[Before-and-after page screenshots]
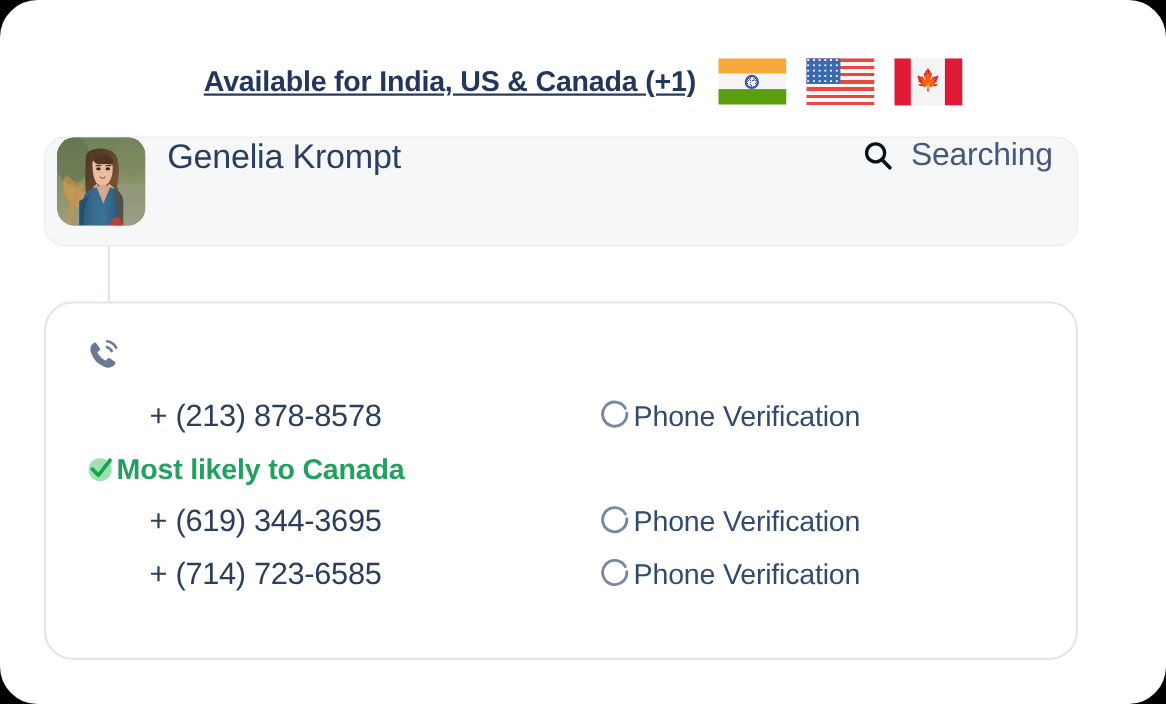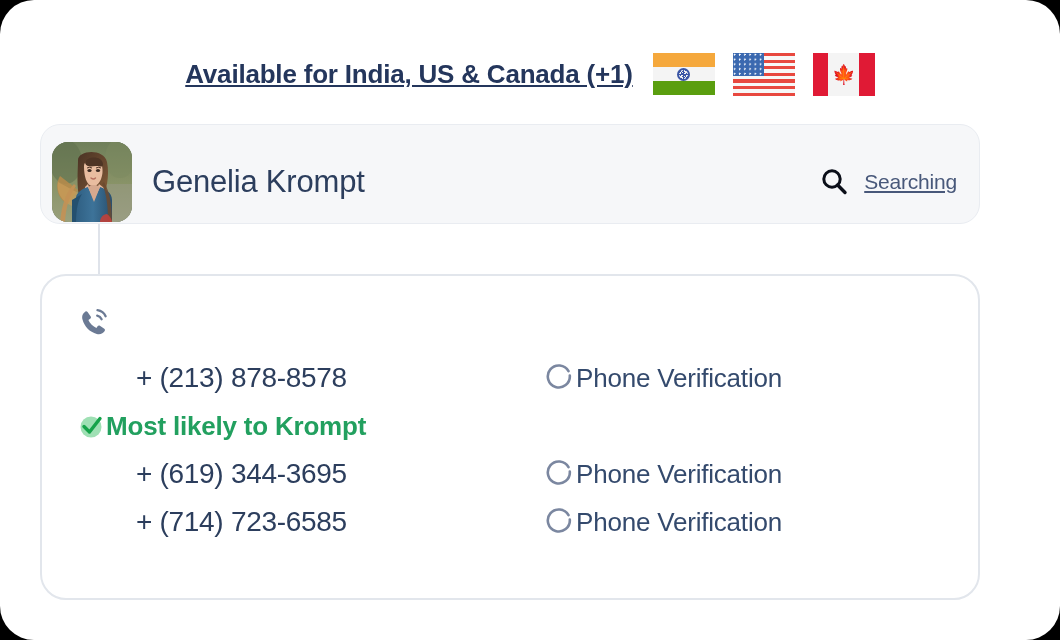--- a/index.html
+++ b/index.html
@@ -122,22 +122,22 @@
     position: absolute;
     left: 40px;
     top: 124px;
     width: 940px;
     height: 100px;
     background: #f6f7f9;
     border: 1px solid #e9ecf1;
     border-radius: 20px;
     box-sizing: border-box;
     display: flex;
-    align-items: center;
-    padding: 16px 22px 0 11px;
+    align-items: flex-start;
+    padding: 0 22px 0 11px;
   }
   .avatar {
     width: 80px;
     height: 80px;
     border-radius: 16px;
     overflow: hidden;
     flex: none;
     position: relative;
     background: #5b6b55;
   }
@@ -152,25 +152,24 @@
   }
   .profile-status {
     margin-left: auto;
     display: flex;
     align-items: center;
     gap: 14px;
   }
   .search-icon { width: 32px; height: 32px; flex: none; }
   .search-icon svg { display: block; }
   .searching-label {
-    font-size: 21px;
+    font-size: 29px;
     color: #48587a;
     letter-spacing: -0.2px;
     white-space: nowrap;
-    text-decoration: underline;
   }
 
   
   .connector {
     position: absolute;
     left: 98px;
     top: 224px;
     width: 2px;
     height: 52px;
     background: #dfe3ea;
@@ -357,21 +356,21 @@
       </div>
 
       <div class="row primary">
         <div class="row-status">
           <span class="status-icon">
             <svg width="30" height="30" viewBox="0 0 30 30" xmlns="http://www.w3.org/2000/svg">
               <circle cx="15" cy="16" r="10.5" fill="#9fe0b4"></circle>
               <path d="M8 15.5 L13.5 21 L24 7.5" fill="none" stroke="#16a34a" stroke-width="3.4" stroke-linecap="round" stroke-linejoin="round"></path>
             </svg>
           </span>
-          <span class="status-label">Most likely to Krompt</span>
+          <span class="status-label">Most likely to Canada</span>
         </div>
       </div>
 
       <div class="row">
         <div class="row-number">+ (619) 344-3695</div>
         <div class="row-status">
           <span class="status-icon">
             <svg width="30" height="30" viewBox="0 0 30 30" xmlns="http://www.w3.org/2000/svg">
               <path d="M22.5 8.2 A11 11 0 1 0 23.8 12.6" fill="none" stroke="#7b87a0" stroke-width="2.6" stroke-linecap="round"></path>
             </svg>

[Task details] Copy every record exactly, leaving the pictures out.

[Exercise output]
--- a/index.html
+++ b/index.html
@@ -122,22 +122,22 @@
     position: absolute;
     left: 40px;
     top: 124px;
     width: 940px;
     height: 100px;
     background: #f6f7f9;
     border: 1px solid #e9ecf1;
     border-radius: 20px;
     box-sizing: border-box;
     display: flex;
-    align-items: center;
-    padding: 16px 22px 0 11px;
+    align-items: flex-start;
+    padding: 0 22px 0 11px;
   }
   .avatar {
     width: 80px;
     height: 80px;
     border-radius: 16px;
     overflow: hidden;
     flex: none;
     position: relative;
     background: #5b6b55;
   }
@@ -152,25 +152,24 @@
   }
   .profile-status {
     margin-left: auto;
     display: flex;
     align-items: center;
     gap: 14px;
   }
   .search-icon { width: 32px; height: 32px; flex: none; }
   .search-icon svg { display: block; }
   .searching-label {
-    font-size: 21px;
+    font-size: 29px;
     color: #48587a;
     letter-spacing: -0.2px;
     white-space: nowrap;
-    text-decoration: underline;
   }
 
   
   .connector {
     position: absolute;
     left: 98px;
     top: 224px;
     width: 2px;
     height: 52px;
     background: #dfe3ea;
@@ -357,21 +356,21 @@
       </div>
 
       <div class="row primary">
         <div class="row-status">
           <span class="status-icon">
             <svg width="30" height="30" viewBox="0 0 30 30" xmlns="http://www.w3.org/2000/svg">
               <circle cx="15" cy="16" r="10.5" fill="#9fe0b4"></circle>
               <path d="M8 15.5 L13.5 21 L24 7.5" fill="none" stroke="#16a34a" stroke-width="3.4" stroke-linecap="round" stroke-linejoin="round"></path>
             </svg>
           </span>
-          <span class="status-label">Most likely to Krompt</span>
+          <span class="status-label">Most likely to Canada</span>
         </div>
       </div>
 
       <div class="row">
         <div class="row-number">+ (619) 344-3695</div>
         <div class="row-status">
           <span class="status-icon">
             <svg width="30" height="30" viewBox="0 0 30 30" xmlns="http://www.w3.org/2000/svg">
               <path d="M22.5 8.2 A11 11 0 1 0 23.8 12.6" fill="none" stroke="#7b87a0" stroke-width="2.6" stroke-linecap="round"></path>
             </svg>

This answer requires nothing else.